(Detected change data)
[Start of section]
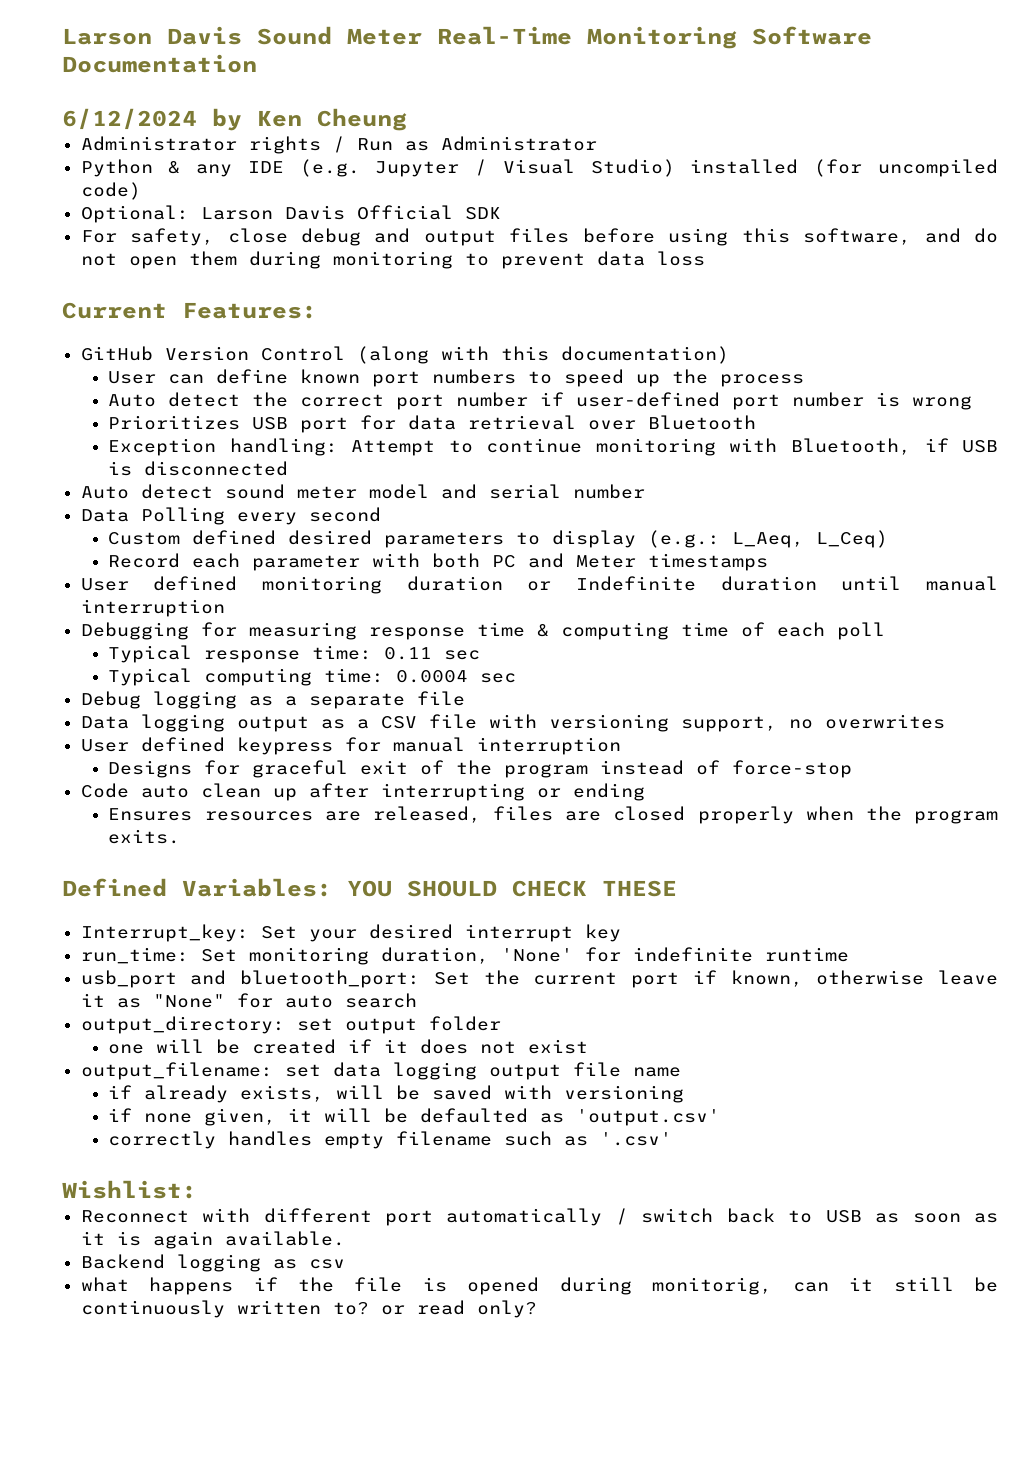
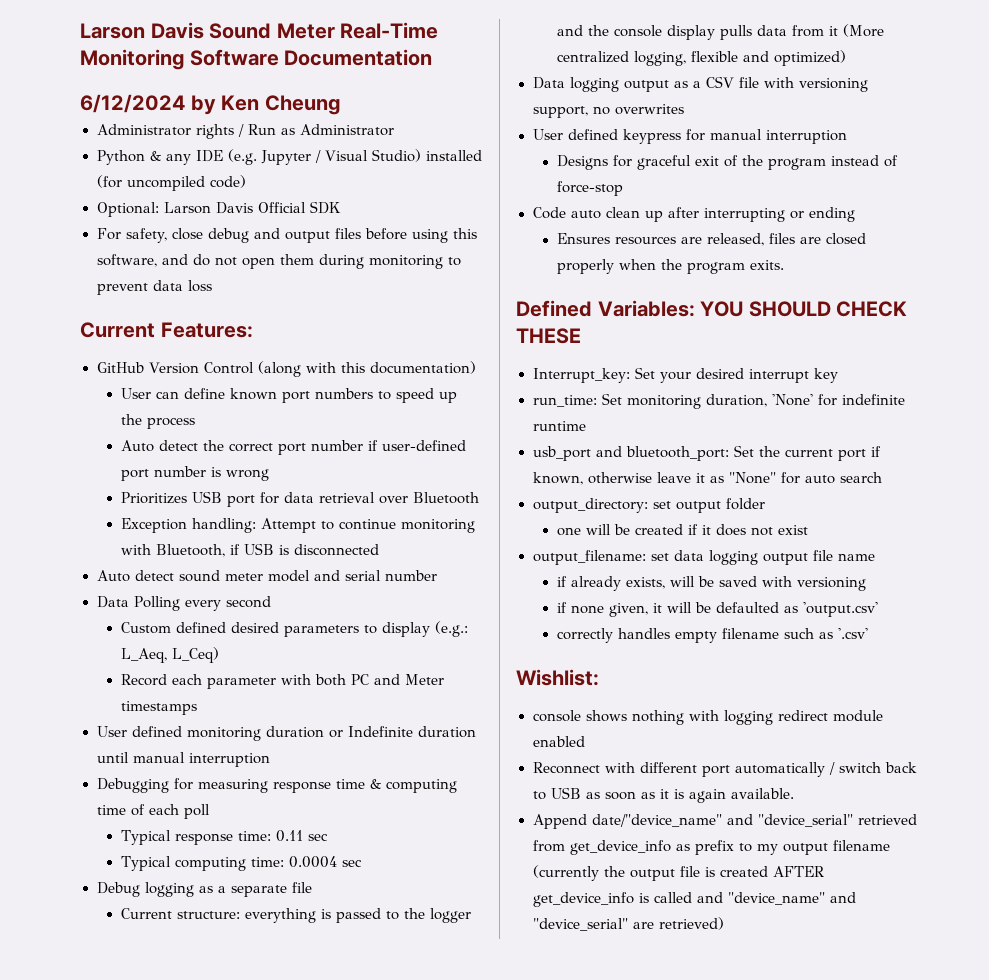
+ Current structure: everything is passed to the logger and the console display pulls data from it (More centralized logging, flexible and optimized)
+ console shows nothing with logging redirect module enabled
- Backend logging as csv
- what happens if the file is opened during monitorig, can it still be continuously written to? or read only?
+ Append date/"device_name" and "device_serial" retrieved from get_device_info as prefix to my output filename (currently the output file is created AFTER get_device_info is called and "device_name" and "device_serial" are retrieved)

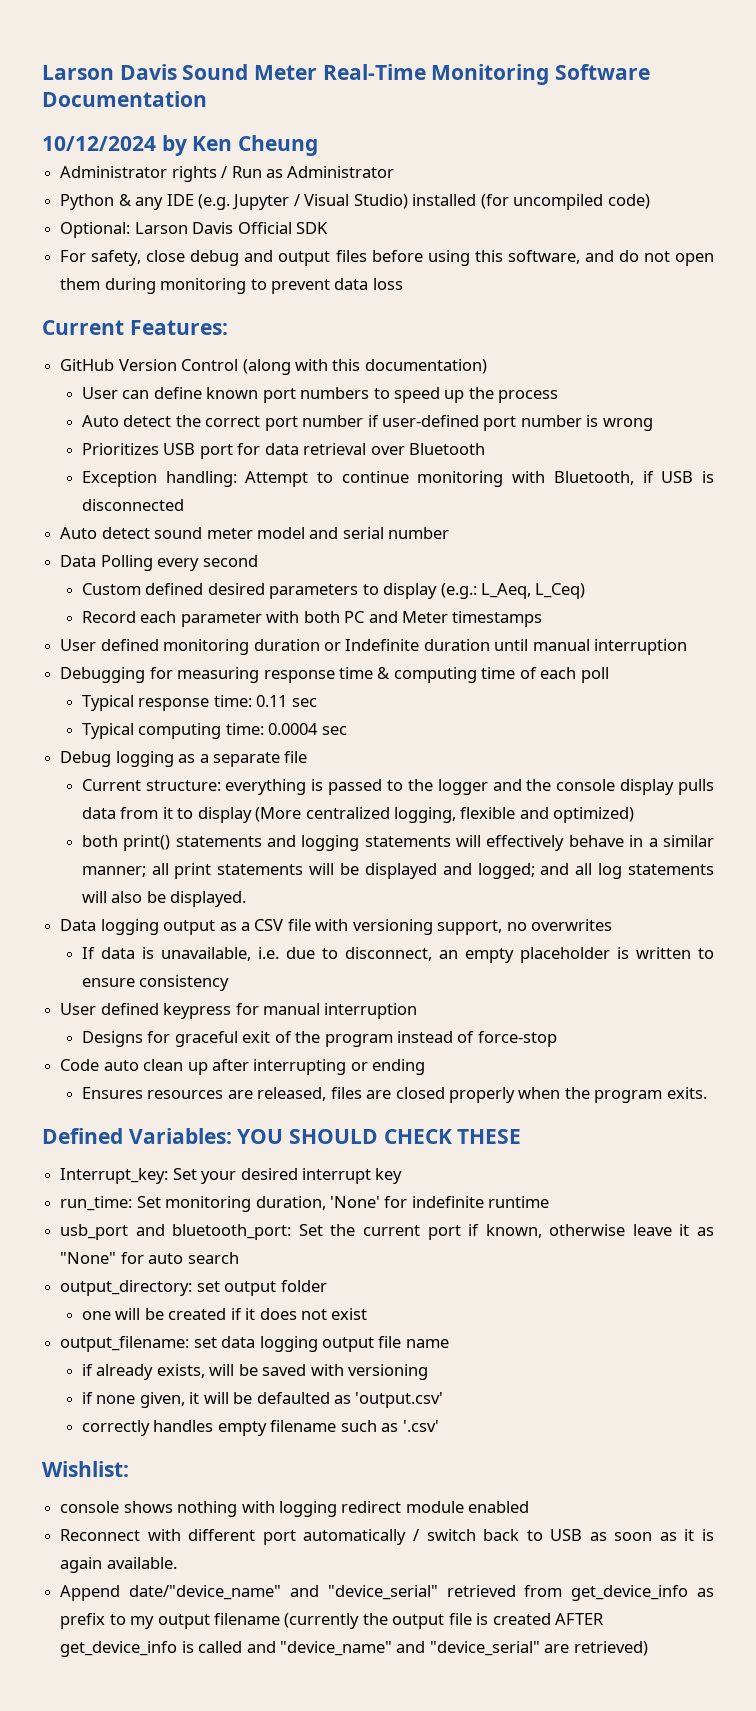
- 6/12/2024 by Ken Cheung
+ 10/12/2024 by Ken Cheung
- Current structure: everything is passed to the logger and the console display pulls data from it (More centralized logging, flexible and optimized)
+ Current structure: everything is passed to the logger and the console display pulls data from it to display (More centralized logging, flexible and optimized)
+ both print() statements and logging statements will effectively behave in a similar manner; all print statements will be displayed and logged; and all log statements will also be displayed.
+ If data is unavailable, i.e. due to disconnect, an empty placeholder is written to ensure consistency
[End of section]
▶ _Prompt_:
Search the entries for "Cheung" and copy each matching line.

▶ _Problem solution_:
- 6/12/2024 by Ken Cheung
+ 10/12/2024 by Ken Cheung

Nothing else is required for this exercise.